What the task asks: Using the data below, show every line where the word "none" occurs.

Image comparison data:
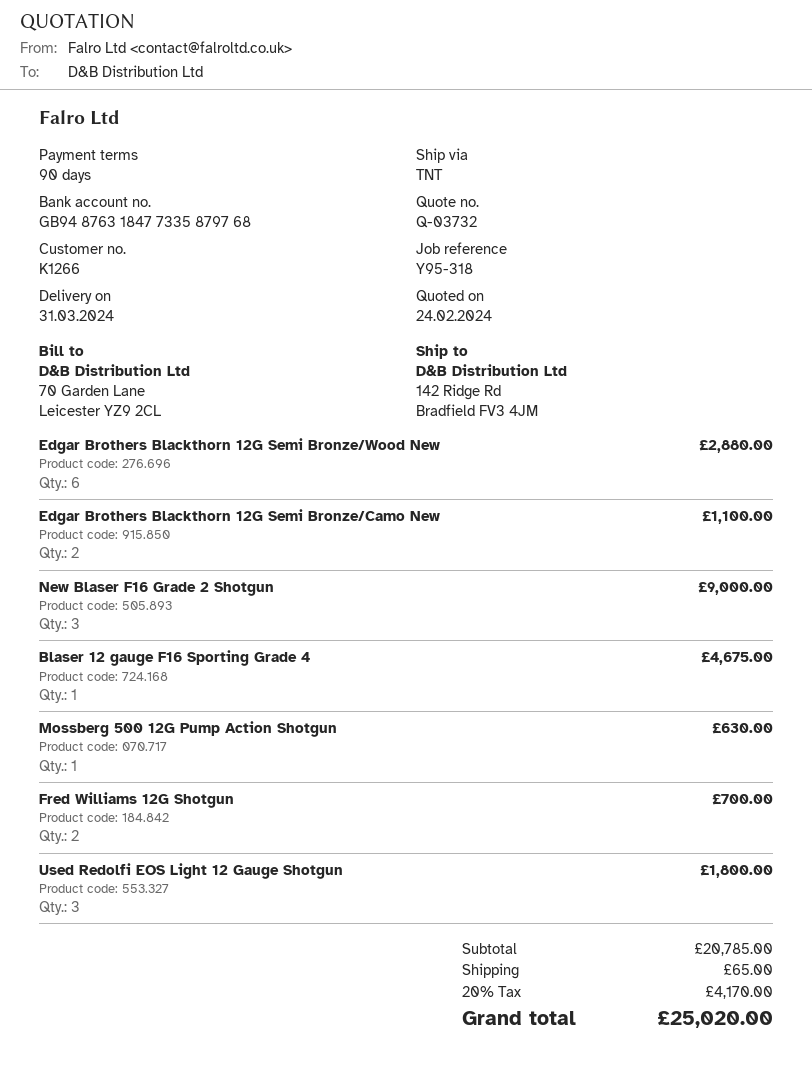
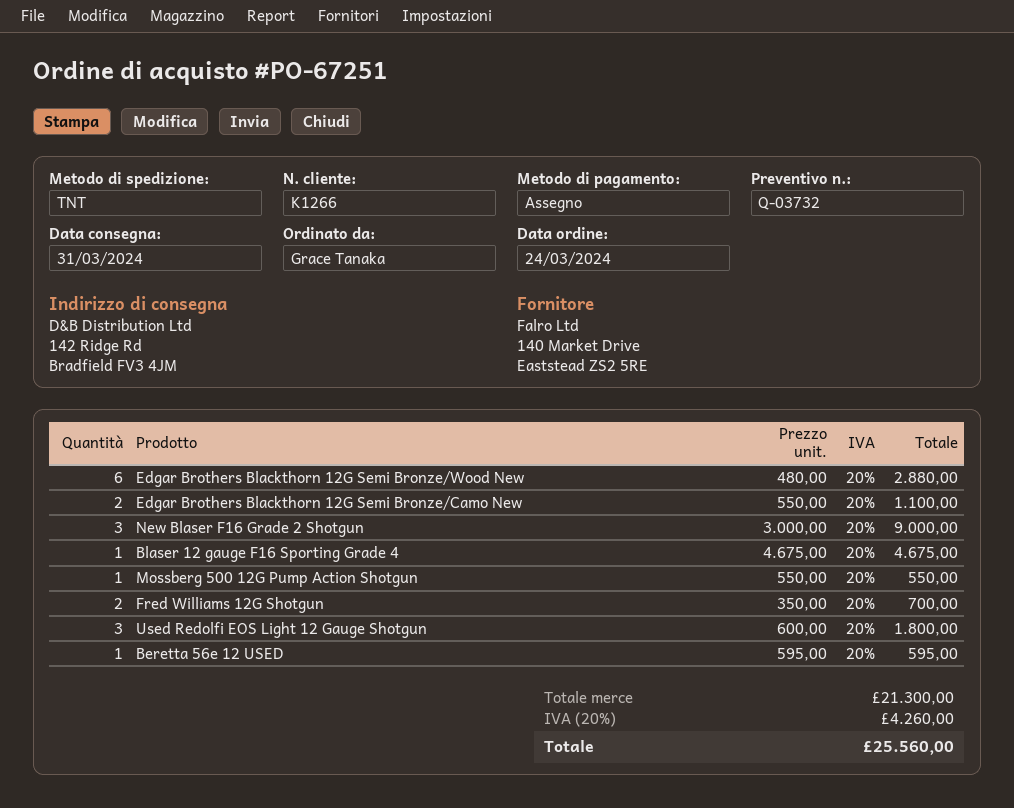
Mossberg 500 12G Pump Action Shotgun: 1 for 630.00 -> 1 for 550.00
Beretta 56e 12 USED: none -> 1 for 595.00
subtotal: 20785.00 -> 21300.00
shipping: 65.00 -> none
tax: 20% = 4170.00 -> 20% = 4260.00
total: 25020.00 -> 25560.00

Exercise response:
Beretta 56e 12 USED: none -> 1 for 595.00
shipping: 65.00 -> none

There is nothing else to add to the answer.